Try it:
With the line containing "14px; letter-spacing: 1px;" as the final line, restate exactly every line of the data below from the first one onward, and copy no pictures.

Records to process:
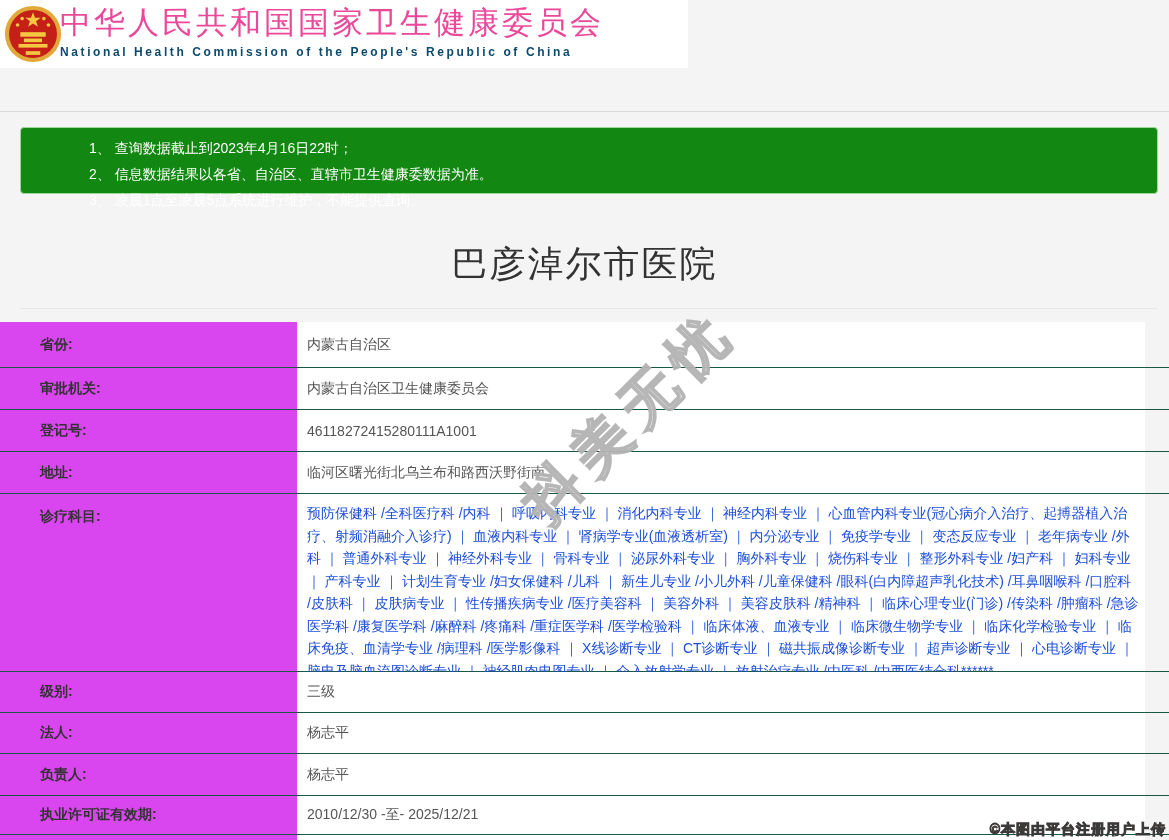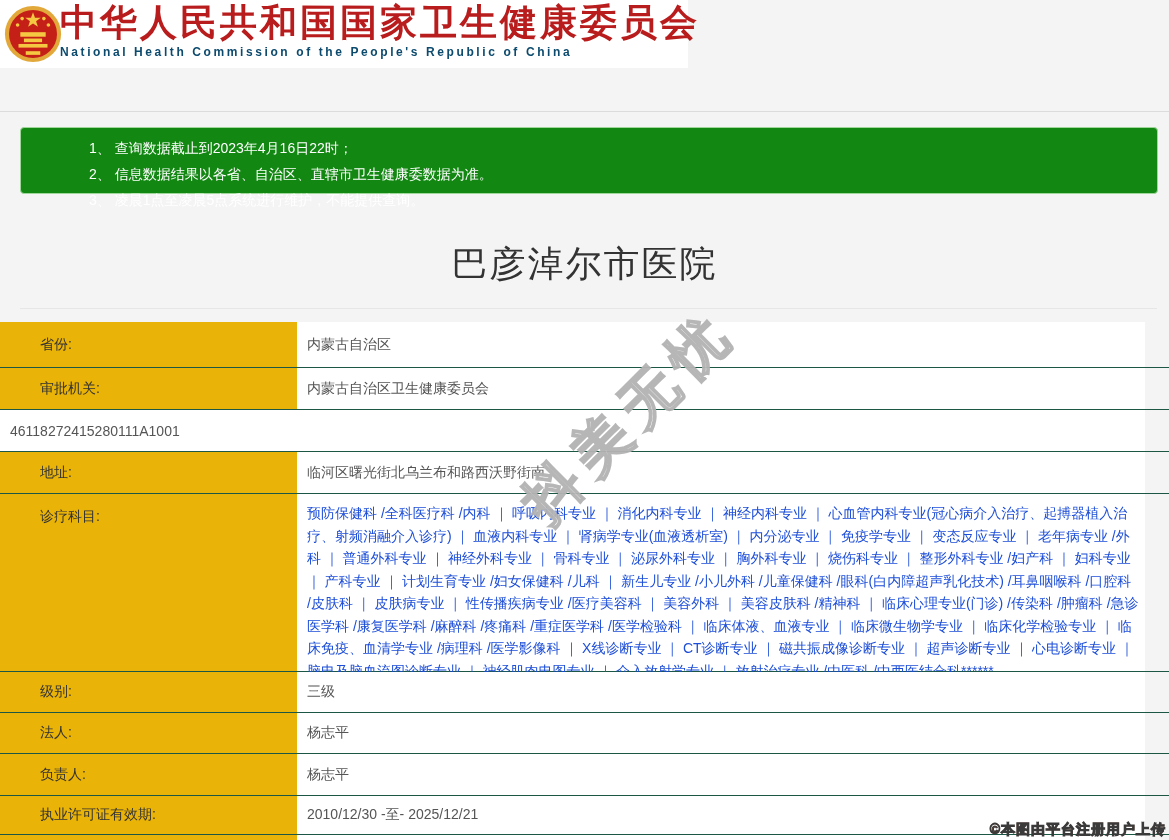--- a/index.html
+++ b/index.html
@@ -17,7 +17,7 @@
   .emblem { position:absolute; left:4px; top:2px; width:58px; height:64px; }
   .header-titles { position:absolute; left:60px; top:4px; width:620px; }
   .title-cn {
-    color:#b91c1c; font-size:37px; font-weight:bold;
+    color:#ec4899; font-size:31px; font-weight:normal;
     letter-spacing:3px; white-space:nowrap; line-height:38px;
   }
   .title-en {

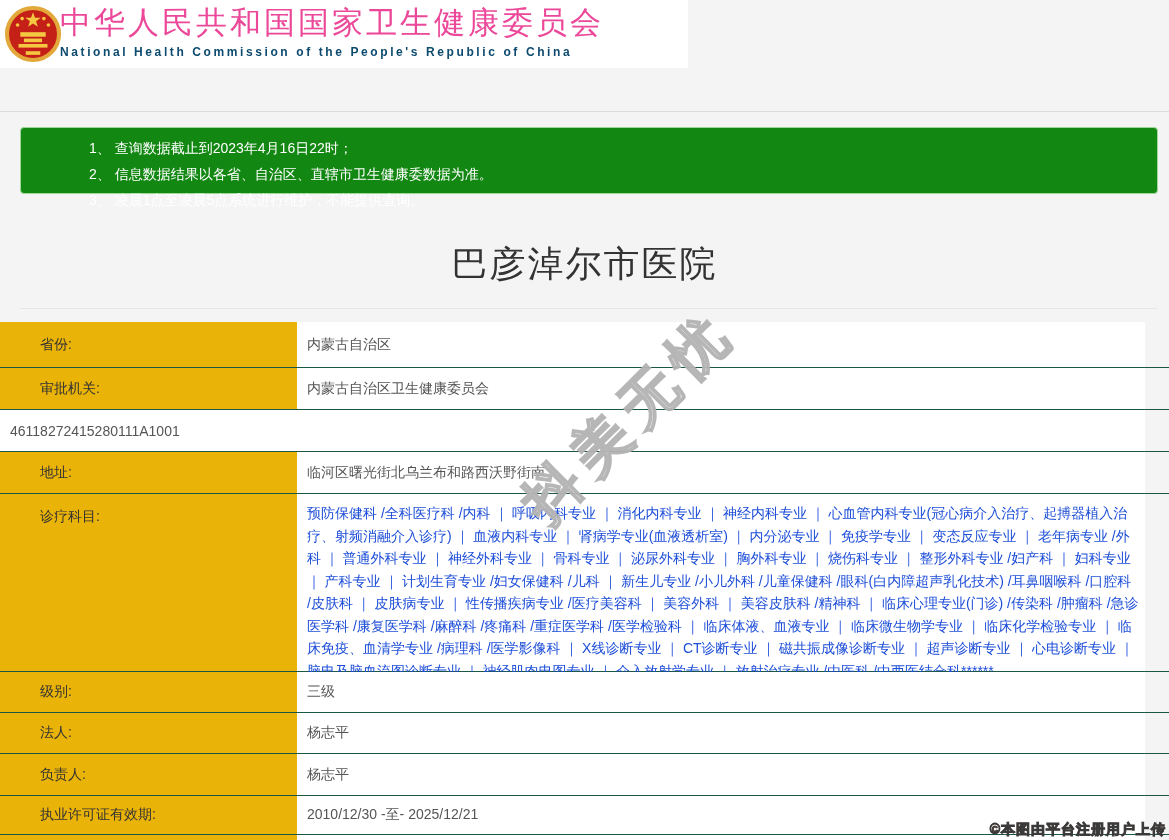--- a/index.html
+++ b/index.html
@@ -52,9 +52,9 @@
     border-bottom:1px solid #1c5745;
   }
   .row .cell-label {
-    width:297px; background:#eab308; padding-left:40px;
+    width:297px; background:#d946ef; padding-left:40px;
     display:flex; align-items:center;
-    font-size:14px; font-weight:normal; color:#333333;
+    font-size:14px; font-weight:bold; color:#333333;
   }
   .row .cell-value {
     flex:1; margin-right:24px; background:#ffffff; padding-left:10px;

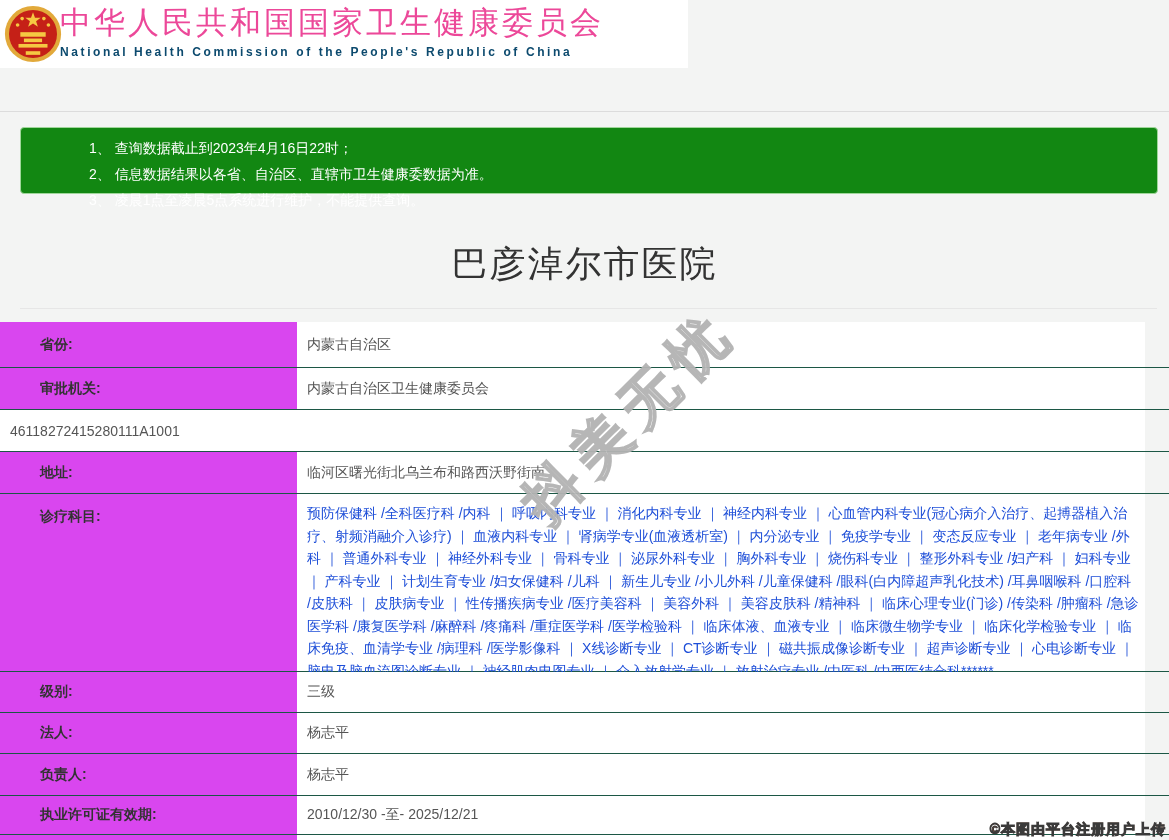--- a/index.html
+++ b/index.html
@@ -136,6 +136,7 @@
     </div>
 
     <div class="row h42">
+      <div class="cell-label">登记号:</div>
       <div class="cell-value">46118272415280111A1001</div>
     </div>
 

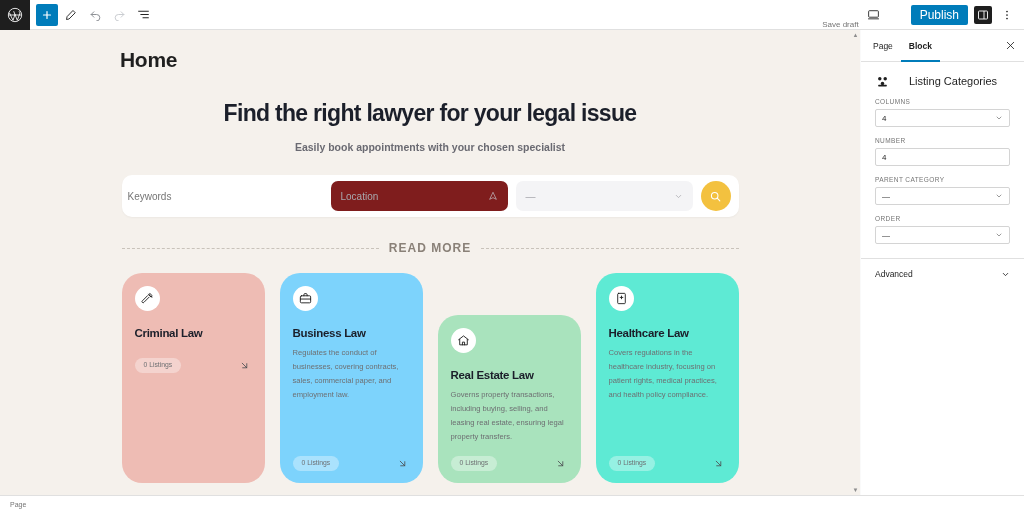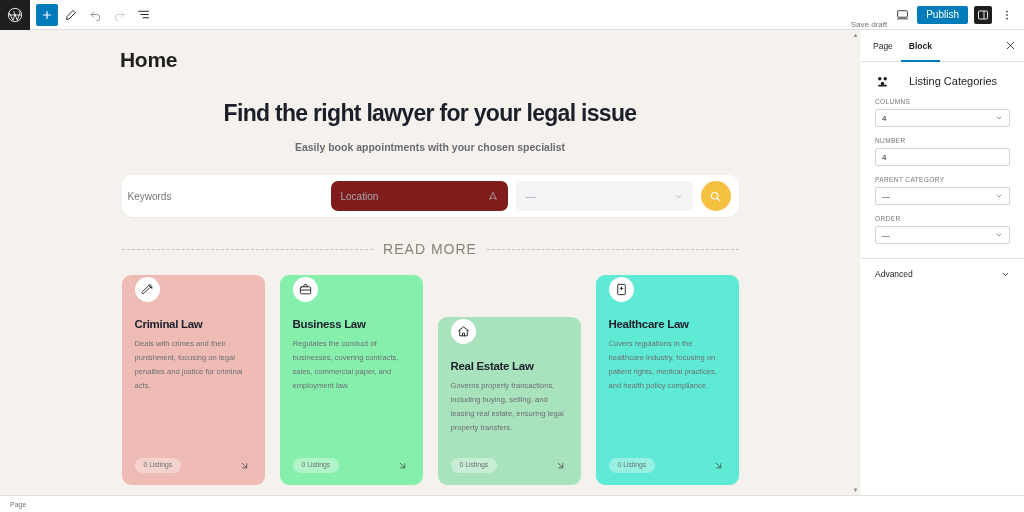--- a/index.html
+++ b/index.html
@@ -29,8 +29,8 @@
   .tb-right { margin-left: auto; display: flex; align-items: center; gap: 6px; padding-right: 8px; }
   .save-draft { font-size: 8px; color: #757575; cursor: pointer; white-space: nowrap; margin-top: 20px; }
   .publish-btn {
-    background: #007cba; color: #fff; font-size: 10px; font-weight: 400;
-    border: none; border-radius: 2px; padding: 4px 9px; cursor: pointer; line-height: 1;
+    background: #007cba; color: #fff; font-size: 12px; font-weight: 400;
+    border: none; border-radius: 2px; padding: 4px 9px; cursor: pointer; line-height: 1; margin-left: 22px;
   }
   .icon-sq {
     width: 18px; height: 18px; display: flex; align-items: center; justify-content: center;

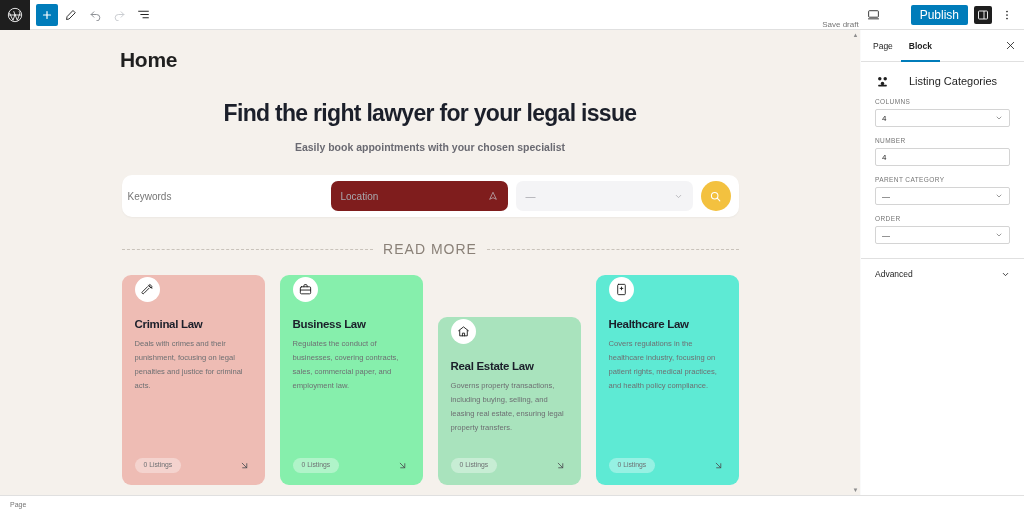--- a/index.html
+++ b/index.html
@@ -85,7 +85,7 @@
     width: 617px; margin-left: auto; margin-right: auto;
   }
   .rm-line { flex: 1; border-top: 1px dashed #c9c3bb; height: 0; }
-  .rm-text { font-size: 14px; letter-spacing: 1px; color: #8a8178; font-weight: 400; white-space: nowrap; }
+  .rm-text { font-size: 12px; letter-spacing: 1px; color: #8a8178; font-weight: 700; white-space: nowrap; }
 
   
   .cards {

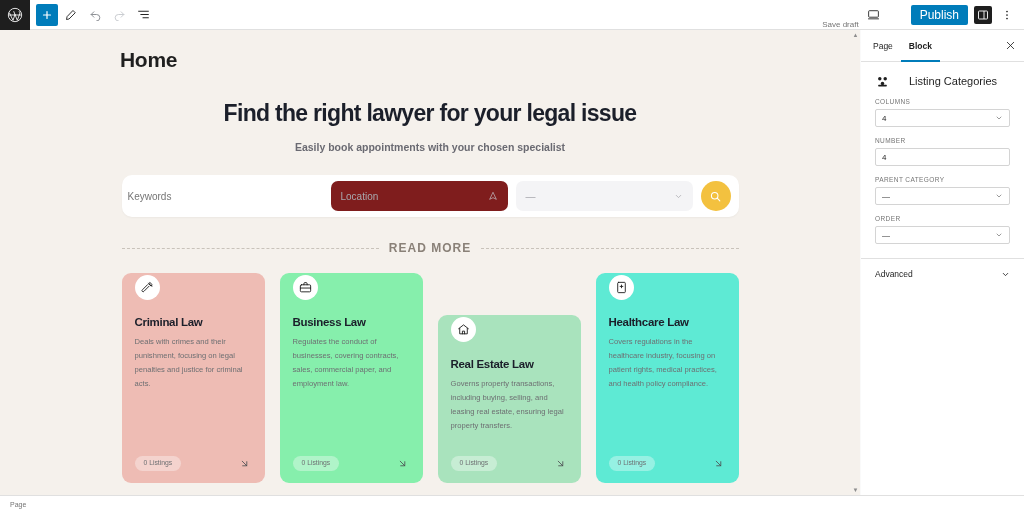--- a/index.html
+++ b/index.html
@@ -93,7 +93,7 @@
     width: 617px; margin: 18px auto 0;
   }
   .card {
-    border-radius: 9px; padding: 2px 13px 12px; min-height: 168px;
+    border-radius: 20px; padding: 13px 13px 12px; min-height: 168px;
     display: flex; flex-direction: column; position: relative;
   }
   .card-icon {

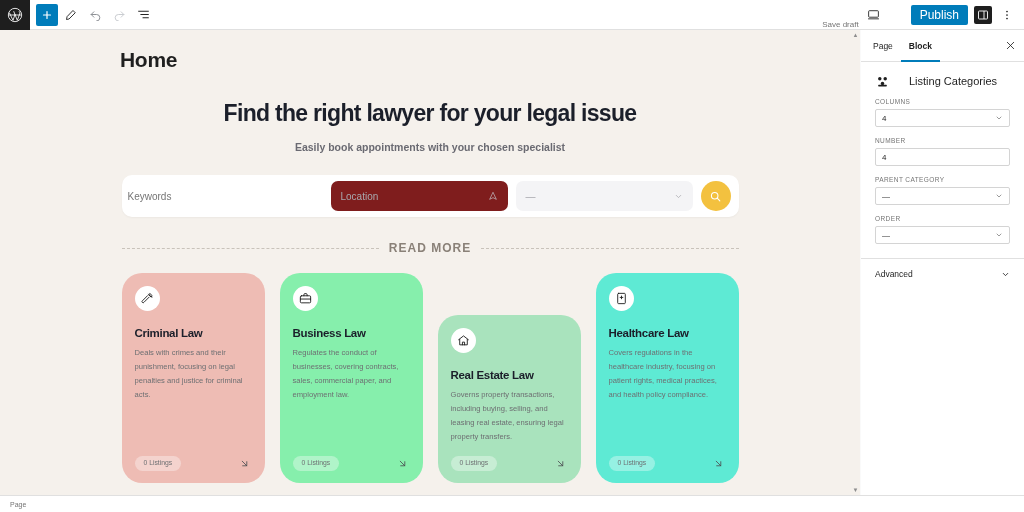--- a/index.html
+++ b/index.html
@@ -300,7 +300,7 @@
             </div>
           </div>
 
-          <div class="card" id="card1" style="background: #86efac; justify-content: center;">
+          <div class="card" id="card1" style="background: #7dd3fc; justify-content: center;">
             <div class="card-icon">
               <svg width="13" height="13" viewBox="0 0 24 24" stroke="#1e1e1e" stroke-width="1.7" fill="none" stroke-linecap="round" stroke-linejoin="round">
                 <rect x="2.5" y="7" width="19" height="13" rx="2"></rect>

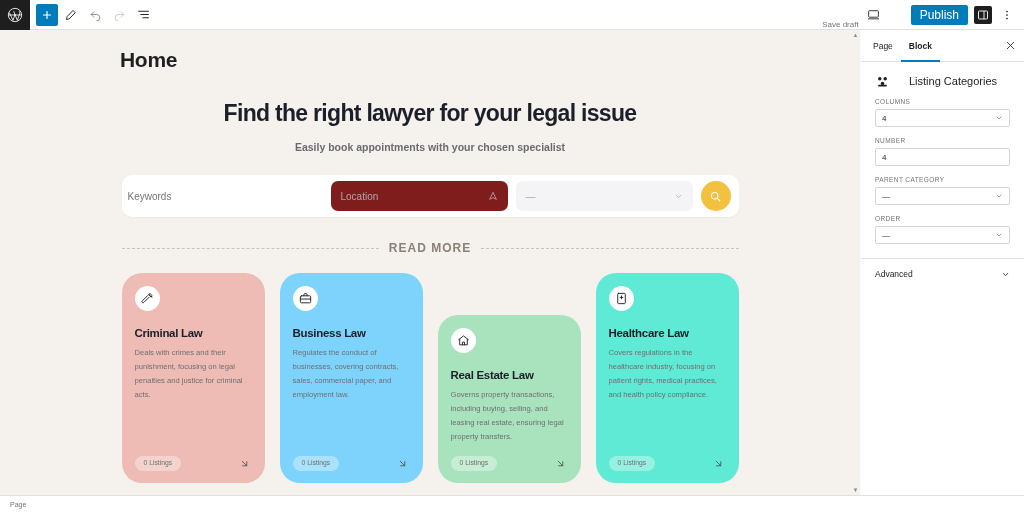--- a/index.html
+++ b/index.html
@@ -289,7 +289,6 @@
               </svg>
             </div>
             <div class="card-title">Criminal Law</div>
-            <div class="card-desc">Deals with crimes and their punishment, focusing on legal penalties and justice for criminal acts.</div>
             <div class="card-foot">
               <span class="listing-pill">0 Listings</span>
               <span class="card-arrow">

Exercise output:
--- a/index.html
+++ b/index.html
@@ -17,7 +17,7 @@
   .emblem { position:absolute; left:4px; top:2px; width:58px; height:64px; }
   .header-titles { position:absolute; left:60px; top:4px; width:620px; }
   .title-cn {
-    color:#b91c1c; font-size:37px; font-weight:bold;
+    color:#ec4899; font-size:31px; font-weight:normal;
     letter-spacing:3px; white-space:nowrap; line-height:38px;
   }
   .title-en {

--- a/index.html
+++ b/index.html
@@ -52,9 +52,9 @@
     border-bottom:1px solid #1c5745;
   }
   .row .cell-label {
-    width:297px; background:#eab308; padding-left:40px;
+    width:297px; background:#d946ef; padding-left:40px;
     display:flex; align-items:center;
-    font-size:14px; font-weight:normal; color:#333333;
+    font-size:14px; font-weight:bold; color:#333333;
   }
   .row .cell-value {
     flex:1; margin-right:24px; background:#ffffff; padding-left:10px;

--- a/index.html
+++ b/index.html
@@ -136,6 +136,7 @@
     </div>
 
     <div class="row h42">
+      <div class="cell-label">登记号:</div>
       <div class="cell-value">46118272415280111A1001</div>
     </div>
 

--- a/index.html
+++ b/index.html
@@ -29,8 +29,8 @@
   .tb-right { margin-left: auto; display: flex; align-items: center; gap: 6px; padding-right: 8px; }
   .save-draft { font-size: 8px; color: #757575; cursor: pointer; white-space: nowrap; margin-top: 20px; }
   .publish-btn {
-    background: #007cba; color: #fff; font-size: 10px; font-weight: 400;
-    border: none; border-radius: 2px; padding: 4px 9px; cursor: pointer; line-height: 1;
+    background: #007cba; color: #fff; font-size: 12px; font-weight: 400;
+    border: none; border-radius: 2px; padding: 4px 9px; cursor: pointer; line-height: 1; margin-left: 22px;
   }
   .icon-sq {
     width: 18px; height: 18px; display: flex; align-items: center; justify-content: center;

--- a/index.html
+++ b/index.html
@@ -85,7 +85,7 @@
     width: 617px; margin-left: auto; margin-right: auto;
   }
   .rm-line { flex: 1; border-top: 1px dashed #c9c3bb; height: 0; }
-  .rm-text { font-size: 14px; letter-spacing: 1px; color: #8a8178; font-weight: 400; white-space: nowrap; }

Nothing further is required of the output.